(Saved data entries)

○ ○ ○

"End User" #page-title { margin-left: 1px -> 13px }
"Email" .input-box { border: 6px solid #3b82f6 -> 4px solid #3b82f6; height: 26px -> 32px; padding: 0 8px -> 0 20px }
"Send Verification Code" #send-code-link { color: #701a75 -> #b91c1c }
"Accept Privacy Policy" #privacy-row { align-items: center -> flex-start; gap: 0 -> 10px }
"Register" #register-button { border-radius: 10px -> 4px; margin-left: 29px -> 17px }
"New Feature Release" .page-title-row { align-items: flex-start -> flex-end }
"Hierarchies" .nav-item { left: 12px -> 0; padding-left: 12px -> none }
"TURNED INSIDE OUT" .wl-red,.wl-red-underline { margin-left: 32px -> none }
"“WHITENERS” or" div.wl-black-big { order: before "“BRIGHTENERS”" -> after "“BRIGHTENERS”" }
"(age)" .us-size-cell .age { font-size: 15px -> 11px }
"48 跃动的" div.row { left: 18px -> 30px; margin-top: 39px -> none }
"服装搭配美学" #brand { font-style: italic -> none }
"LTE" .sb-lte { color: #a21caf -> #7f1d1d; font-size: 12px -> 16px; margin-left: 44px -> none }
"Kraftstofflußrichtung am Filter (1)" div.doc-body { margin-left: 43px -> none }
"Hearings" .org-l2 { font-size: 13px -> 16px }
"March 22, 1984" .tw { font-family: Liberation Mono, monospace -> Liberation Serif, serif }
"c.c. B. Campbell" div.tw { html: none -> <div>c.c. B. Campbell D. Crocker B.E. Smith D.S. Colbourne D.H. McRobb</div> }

○ ○ ○

= Exercise goal =
Your answer must consist solely of the lines from the top of the entries above through the line containing "color: #701a75 ->", copied exactly, both ends included.

= Solution to the problem =
"End User" #page-title { margin-left: 1px -> 13px }
"Email" .input-box { border: 6px solid #3b82f6 -> 4px solid #3b82f6; height: 26px -> 32px; padding: 0 8px -> 0 20px }
"Send Verification Code" #send-code-link { color: #701a75 -> #b91c1c }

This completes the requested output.